3. Procedural History

The Complaint was filed with the WIPO Arbitration and Mediation Center (the “Center”) on October 14, 2011. On October 14, 2011, the Center transmitted by email to Dynadot, LLC a request for registrar verification in connection with the disputed domain name. On October 15, 2011, Dynadot, LLC transmitted by email to the Center its verification response confirming that Respondent is listed as the registrant and providing the contact details.

The Center verified that the Complaint satisfied the formal requirements of the Uniform Domain Name Dispute Resolution Policy (the “Policy” or “UDRP”), the Rules for Uniform Domain Name Dispute Resolution Policy (the “Rules”), and the WIPO Supplemental Rules for Uniform Domain Name Dispute Resolution Policy (the “Supplemental Rules”).

In accordance with the Rules, paragraphs 2(a) and 4(a), the Center formally notified Respondent of the Complaint, and the proceedings commenced on November 1, 2011. In accordance with the Rules, paragraph 5(a), the due date for Response was November 21, 2011. Respondent did not submit any response. Accordingly, the Center notified Respondent’s default on November 22, 2011.

The Center appointed Sandra A. Sellers as the sole panelist in this matter on December 5, 2011. The Panel finds that it was properly constituted. The Panel has submitted the Statement of Acceptance and Declaration of Impartiality and Independence, as required by the Center to ensure compliance with the Rules, paragraph 7.

4. Factual Background

Complainant American Automobile Association, Inc (“AAA”) has used the mark AAA in commerce since at least 1902 for its insurance services, including automobile, home, life and travel insurance, and placing insurance with underwriters. It has federally registered marks for such insurance services, issued as early as May 1967. AAA also holds international trademarks in various countries and Community trademarks.

Complainant also registered and uses <aaa.com> and related domain names to promote its products and services, including insurance. The domain name <aaa.com> was registered August 3, 1990.

According to the public WhoIs database, the disputed domain name was created on August 27, 2009.

In June 2011, Complainant learned of Respondent’s disputed domain name and on June 14, 2011. Complainant sent Respondent a cease and desist letter. Respondent failed to respond. On July 11, 2011, Complainant sent a second cease and desist letter to Respondent, which again received no response. The Complaint for this UDRP administrative proceeding was filed on October 14, 2011.

5. Parties’ Contentions

A. Complainant

Complainant alleges that its mark is valuable and famous, based on extensive history of selling insurance products and services, and the advertising, promotion, and sales of these products and services.
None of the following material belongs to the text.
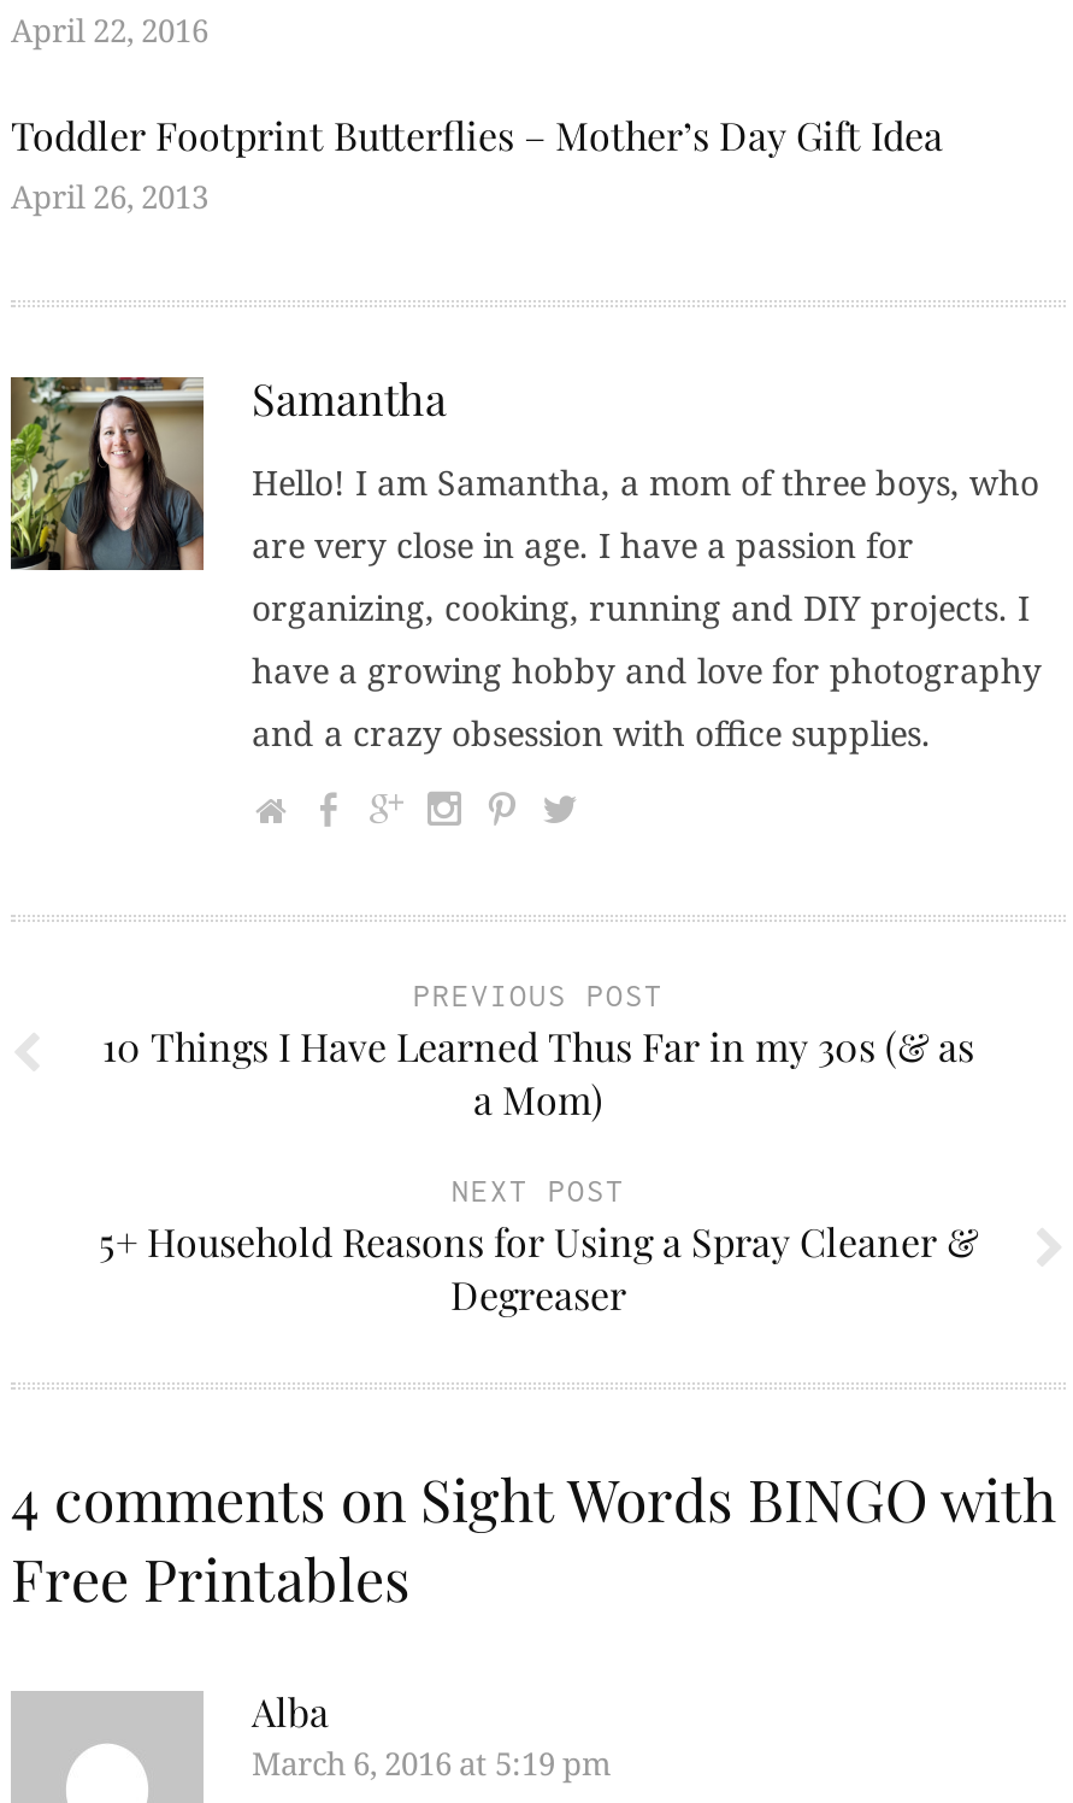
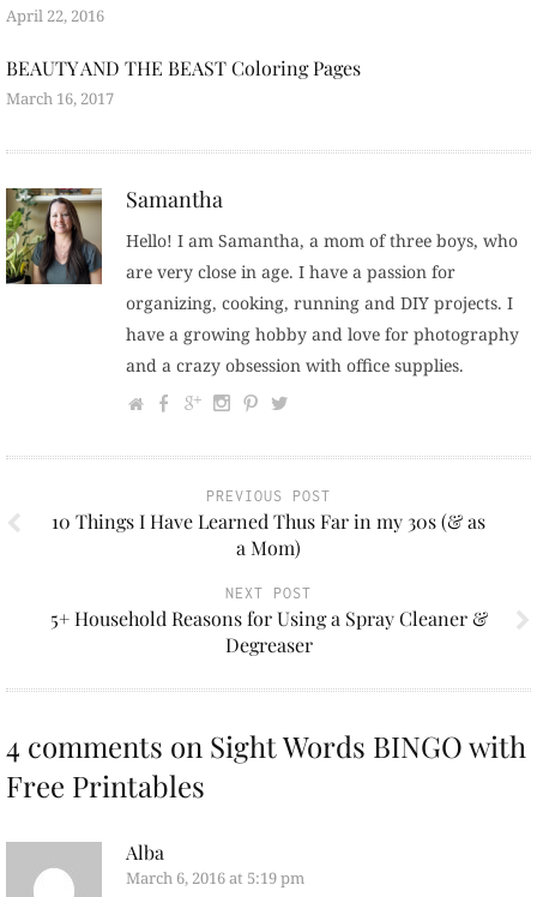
[11,110,943,219] Toddler Footprint Butterflies – Mother’s Day Gift Idea | April 26, 2013 -> [6,55,361,109] BEAUTY AND THE BEAST Coloring Pages | March 16, 2017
Complainant alleges that the disputed domain name is confusingly similar to Complainant’s mark because it consists of Complainant’s mark AAA its entirety, combined with the generic words “for” and “insurance.” Complainant further alleges that Respondent has no rights or legitimate interests in the disputed domain name, and that it registered and uses the disputed domain name in bad faith.

B. Respondent

Respondent did not reply to Complainant’s contentions.

6. Discussion and Findings

Paragraph 4(a) of the Policy provides that in order to divest a respondent of a disputed domain name, a complainant must demonstrate each of the following:

(i) the disputed domain name is identical or confusingly similar to a trademark or service mark in which complainant has rights; and

(ii) the respondent has no rights or legitimate interests in respect of the disputed domain name; and

(iii) the disputed domain name has been registered and is being used in bad faith.

A. Identical or Confusingly Similar

As set forth above, Complainant has used the mark AAA in commerce since at least 1902 for its insurance products and services, including automobile, home, life and travel insurance, and placing insurance with underwriters. It has federally registered marks for such insurance products and services, issued as early as May 1967. Complainant also holds international trademarks in various countries and Community trademarks. Consequently, the Panel finds that Complainant has rights in the marks alleged to be contained in the disputed domain name.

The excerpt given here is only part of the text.